Data to examine:
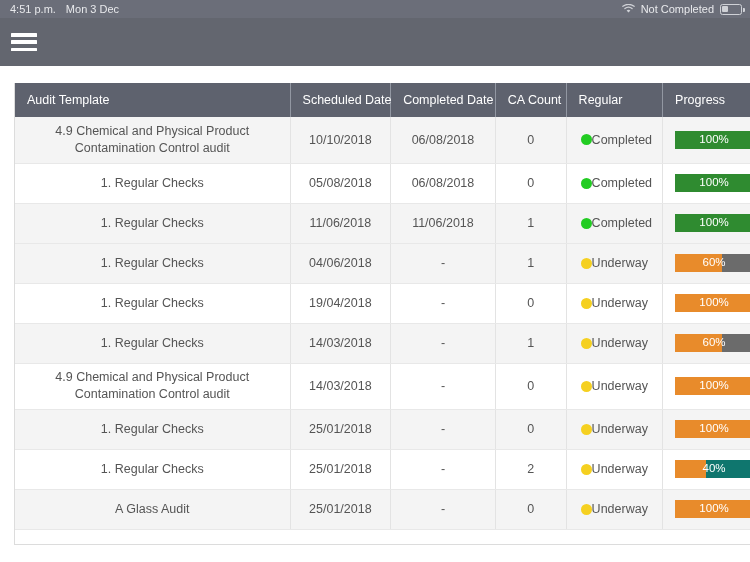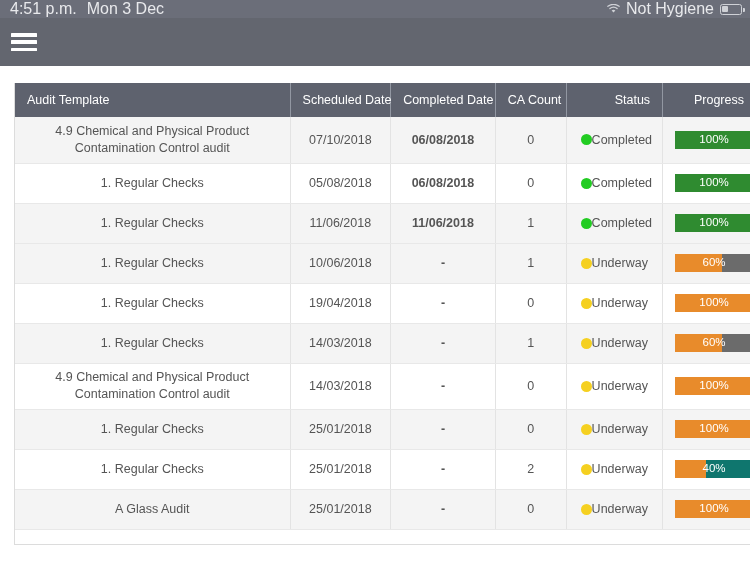--- a/index.html
+++ b/index.html
@@ -14,25 +14,25 @@
     font-family: "Liberation Sans", sans-serif;
     background: #ffffff;
     -webkit-font-smoothing: antialiased;
   }
 
   
   .status-bar {
     height: 18px;
     background: #6b6e79;
     display: flex;
-    align-items: flex-start;
+    align-items: center;
     justify-content: space-between;
     padding: 0 8px 0 10px;
     color: #e8e9ec;
-    font-size: 16px;
+    font-size: 11px;
   }
   .status-left { display: flex; align-items: center; gap: 10px; }
   .status-right { display: flex; align-items: center; gap: 6px; }
 
   .wifi-icon {
     display: inline-block;
     width: 13px;
     height: 10px;
     position: relative;
   }
@@ -124,33 +124,33 @@
     table-layout: fixed;
   }
 
   table.audit-table thead th {
     background: #5e626e;
     color: #ffffff;
     font-size: 12.5px;
     font-weight: normal;
     height: 34px;
     padding: 0 12px;
-    text-align: right;
+    text-align: left;
     border-right: 1px solid #9297a2;
     white-space: nowrap;
   }
   table.audit-table thead th:last-child { border-right: none; margin-left: 25px; }
   table.audit-table thead th.col-template {
     text-align: left;
   }
 
   
   .col-template  { width: 268px; }
   .col-scheduled { width: 98px; }
-  .col-completed { width: 102px; font-weight: bold; }
+  .col-completed { width: 102px; }
   .col-cacount   { width: 69px; }
   .col-status    { width: 94px; }
   .col-progress  { width: 91px; }
 
   table.audit-table tbody td {
     height: 40px;
     font-size: 12.5px;
     color: #555555;
     padding: 0 12px;
     text-align: center;
@@ -219,21 +219,21 @@
     <span>Mon 3 Dec</span>
   </div>
   <div class="status-right">
     <span class="wifi-icon">
       <svg width="13" height="10" viewBox="0 0 13 10">
         <path d="M6.5 8.6 L4.6 6.4 Q6.5 4.9 8.4 6.4 Z" fill="#cfd1d6"></path>
         <path d="M2.9 4.6 Q6.5 1.6 10.1 4.6" stroke="#cfd1d6" stroke-width="1.3" fill="none" stroke-linecap="round"></path>
         <path d="M0.9 2.3 Q6.5 -1.6 12.1 2.3" stroke="#cfd1d6" stroke-width="1.3" fill="none" stroke-linecap="round"></path>
       </svg>
     </span>
-    <span>Not Hygiene</span>
+    <span>Not Completed</span>
     <span class="battery-icon">
       <span class="fill"></span>
     </span>
   </div>
 </div>
 
 <div class="app-bar">
   <div class="hamburger">
     <span></span>
     <span></span>
@@ -243,31 +243,31 @@
 
 <div class="page">
   <div class="table-wrap">
     <table class="audit-table">
       <thead>
         <tr>
           <th class="col-template">Audit Template</th>
           <th class="col-scheduled">Scheduled Date</th>
           <th class="col-completed">Completed Date</th>
           <th class="col-cacount">CA Count</th>
-          <th class="col-status">Status</th>
+          <th class="col-status">Regular</th>
           <th class="col-progress">Progress</th>
         </tr>
       </thead>
       <tbody id="table-body">
           <tr class="stripe tall">
             <td class="cell-template col-template">
               <div>4.9 Chemical and Physical Product</div>
               <div>Contamination Control audit</div>
             </td>
-            <td class="col-scheduled">07/10/2018</td>
+            <td class="col-scheduled">10/10/2018</td>
             <td class="col-completed">06/08/2018</td>
             <td class="col-cacount">0</td>
             <td class="col-status">
               <div class="status-cell-inner">
                 <span class="dot" style="background: rgb(34, 204, 34);"></span>
                 <span class="status-text">Completed</span>
               </div>
             </td>
             <td class="col-progress">
               <div class="progress-outer" style="background: rgb(107, 107, 107);">
@@ -313,21 +313,21 @@
               <div class="progress-outer" style="background: rgb(107, 107, 107);">
                 <div class="progress-fill" style="width: 100%; background: rgb(47, 139, 48);"></div>
                 <div class="progress-label">100%</div>
               </div>
             </td>
           </tr>
           <tr class="stripe">
             <td class="cell-template col-template">
               <div>1. Regular Checks</div>
             </td>
-            <td class="col-scheduled">10/06/2018</td>
+            <td class="col-scheduled">04/06/2018</td>
             <td class="col-completed">-</td>
             <td class="col-cacount">1</td>
             <td class="col-status">
               <div class="status-cell-inner">
                 <span class="dot" style="background: rgb(245, 208, 32);"></span>
                 <span class="status-text">Underway</span>
               </div>
             </td>
             <td class="col-progress">
               <div class="progress-outer" style="background: rgb(107, 107, 107);">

Task goal: Once you have identified the lines above that contain "stroke", copy each of them.

Finished task:
         <path d="M2.9 4.6 Q6.5 1.6 10.1 4.6" stroke="#cfd1d6" stroke-width="1.3" fill="none" stroke-linecap="round"></path>
         <path d="M0.9 2.3 Q6.5 -1.6 12.1 2.3" stroke="#cfd1d6" stroke-width="1.3" fill="none" stroke-linecap="round"></path>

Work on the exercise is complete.